**PROBLEM DETAILS**: Which lines run from the one containing "Сельское хозяйство, 2004: 6000 -> none" to the end of the entries below? Retype exactly those, both ends included.

**PROVIDED DATA**:
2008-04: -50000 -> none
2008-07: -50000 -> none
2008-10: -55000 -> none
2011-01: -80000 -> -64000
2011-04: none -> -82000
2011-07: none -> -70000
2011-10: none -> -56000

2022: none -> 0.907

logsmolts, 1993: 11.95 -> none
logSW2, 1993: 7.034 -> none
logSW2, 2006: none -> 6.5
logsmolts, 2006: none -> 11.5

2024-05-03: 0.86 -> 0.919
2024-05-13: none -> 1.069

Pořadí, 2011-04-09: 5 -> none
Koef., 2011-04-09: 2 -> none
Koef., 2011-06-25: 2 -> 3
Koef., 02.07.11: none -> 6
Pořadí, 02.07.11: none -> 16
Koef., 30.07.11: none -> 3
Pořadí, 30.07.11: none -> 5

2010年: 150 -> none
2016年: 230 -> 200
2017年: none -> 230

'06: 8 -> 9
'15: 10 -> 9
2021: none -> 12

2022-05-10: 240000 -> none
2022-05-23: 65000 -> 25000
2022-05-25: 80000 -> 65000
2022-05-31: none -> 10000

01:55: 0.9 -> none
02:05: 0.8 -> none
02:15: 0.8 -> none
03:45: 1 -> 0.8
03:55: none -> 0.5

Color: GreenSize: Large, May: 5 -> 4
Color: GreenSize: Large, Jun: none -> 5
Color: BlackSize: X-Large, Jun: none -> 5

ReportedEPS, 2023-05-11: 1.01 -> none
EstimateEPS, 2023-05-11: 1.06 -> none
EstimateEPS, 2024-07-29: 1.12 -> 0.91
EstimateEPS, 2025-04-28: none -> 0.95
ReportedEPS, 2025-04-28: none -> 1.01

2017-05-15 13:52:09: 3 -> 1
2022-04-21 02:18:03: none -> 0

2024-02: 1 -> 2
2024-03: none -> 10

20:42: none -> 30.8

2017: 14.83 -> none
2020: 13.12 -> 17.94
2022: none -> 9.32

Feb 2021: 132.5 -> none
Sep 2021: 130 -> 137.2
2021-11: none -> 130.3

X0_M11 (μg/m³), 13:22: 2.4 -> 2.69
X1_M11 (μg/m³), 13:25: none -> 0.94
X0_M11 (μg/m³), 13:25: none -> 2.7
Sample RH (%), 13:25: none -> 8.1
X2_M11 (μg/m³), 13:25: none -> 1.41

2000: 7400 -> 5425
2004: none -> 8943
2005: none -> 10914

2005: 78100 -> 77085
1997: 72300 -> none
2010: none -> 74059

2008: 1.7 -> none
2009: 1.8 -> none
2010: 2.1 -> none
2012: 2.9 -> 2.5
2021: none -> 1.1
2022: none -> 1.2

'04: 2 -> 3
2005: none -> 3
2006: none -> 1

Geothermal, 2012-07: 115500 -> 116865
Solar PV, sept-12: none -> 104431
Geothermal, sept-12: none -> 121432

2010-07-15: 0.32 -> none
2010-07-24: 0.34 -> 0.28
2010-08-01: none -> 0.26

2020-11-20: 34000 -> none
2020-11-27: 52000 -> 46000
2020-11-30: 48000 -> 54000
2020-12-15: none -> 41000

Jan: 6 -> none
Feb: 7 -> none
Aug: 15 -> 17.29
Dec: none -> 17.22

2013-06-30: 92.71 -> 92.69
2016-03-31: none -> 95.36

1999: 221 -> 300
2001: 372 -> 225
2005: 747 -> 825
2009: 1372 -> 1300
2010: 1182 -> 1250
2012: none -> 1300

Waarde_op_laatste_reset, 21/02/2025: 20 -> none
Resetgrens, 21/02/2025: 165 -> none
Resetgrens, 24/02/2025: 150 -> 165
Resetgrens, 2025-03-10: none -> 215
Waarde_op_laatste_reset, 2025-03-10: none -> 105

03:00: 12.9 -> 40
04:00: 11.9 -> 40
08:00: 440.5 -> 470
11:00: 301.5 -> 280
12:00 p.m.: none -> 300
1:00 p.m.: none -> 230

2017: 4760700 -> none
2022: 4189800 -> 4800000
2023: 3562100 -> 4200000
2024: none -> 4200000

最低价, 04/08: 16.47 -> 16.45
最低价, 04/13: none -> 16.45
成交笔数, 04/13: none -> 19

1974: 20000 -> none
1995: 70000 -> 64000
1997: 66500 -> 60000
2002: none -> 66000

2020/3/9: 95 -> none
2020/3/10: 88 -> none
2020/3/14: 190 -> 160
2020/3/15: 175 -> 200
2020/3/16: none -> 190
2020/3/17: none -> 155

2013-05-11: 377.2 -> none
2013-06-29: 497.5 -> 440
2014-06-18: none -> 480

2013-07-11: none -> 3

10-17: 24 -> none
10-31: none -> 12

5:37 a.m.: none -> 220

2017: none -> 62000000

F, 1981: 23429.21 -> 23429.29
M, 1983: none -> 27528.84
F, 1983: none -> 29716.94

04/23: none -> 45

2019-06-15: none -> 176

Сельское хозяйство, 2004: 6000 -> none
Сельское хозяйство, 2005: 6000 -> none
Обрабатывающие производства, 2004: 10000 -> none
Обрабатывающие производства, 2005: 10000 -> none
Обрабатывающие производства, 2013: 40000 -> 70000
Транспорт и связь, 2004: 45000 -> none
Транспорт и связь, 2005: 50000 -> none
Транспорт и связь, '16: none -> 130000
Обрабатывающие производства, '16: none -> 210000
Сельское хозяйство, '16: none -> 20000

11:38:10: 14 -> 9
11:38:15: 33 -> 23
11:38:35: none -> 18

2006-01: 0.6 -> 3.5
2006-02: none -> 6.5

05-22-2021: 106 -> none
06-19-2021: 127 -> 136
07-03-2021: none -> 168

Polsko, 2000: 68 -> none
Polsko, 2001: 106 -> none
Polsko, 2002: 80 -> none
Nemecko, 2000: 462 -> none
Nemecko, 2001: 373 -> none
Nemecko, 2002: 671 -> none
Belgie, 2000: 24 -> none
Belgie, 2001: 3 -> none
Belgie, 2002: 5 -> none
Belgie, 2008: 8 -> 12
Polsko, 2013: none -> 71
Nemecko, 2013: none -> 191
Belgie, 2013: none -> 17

**SOLUTION TO THIS TASK**:
Сельское хозяйство, 2004: 6000 -> none
Сельское хозяйство, 2005: 6000 -> none
Обрабатывающие производства, 2004: 10000 -> none
Обрабатывающие производства, 2005: 10000 -> none
Обрабатывающие производства, 2013: 40000 -> 70000
Транспорт и связь, 2004: 45000 -> none
Транспорт и связь, 2005: 50000 -> none
Транспорт и связь, '16: none -> 130000
Обрабатывающие производства, '16: none -> 210000
Сельское хозяйство, '16: none -> 20000

11:38:10: 14 -> 9
11:38:15: 33 -> 23
11:38:35: none -> 18

2006-01: 0.6 -> 3.5
2006-02: none -> 6.5

05-22-2021: 106 -> none
06-19-2021: 127 -> 136
07-03-2021: none -> 168

Polsko, 2000: 68 -> none
Polsko, 2001: 106 -> none
Polsko, 2002: 80 -> none
Nemecko, 2000: 462 -> none
Nemecko, 2001: 373 -> none
Nemecko, 2002: 671 -> none
Belgie, 2000: 24 -> none
Belgie, 2001: 3 -> none
Belgie, 2002: 5 -> none
Belgie, 2008: 8 -> 12
Polsko, 2013: none -> 71
Nemecko, 2013: none -> 191
Belgie, 2013: none -> 17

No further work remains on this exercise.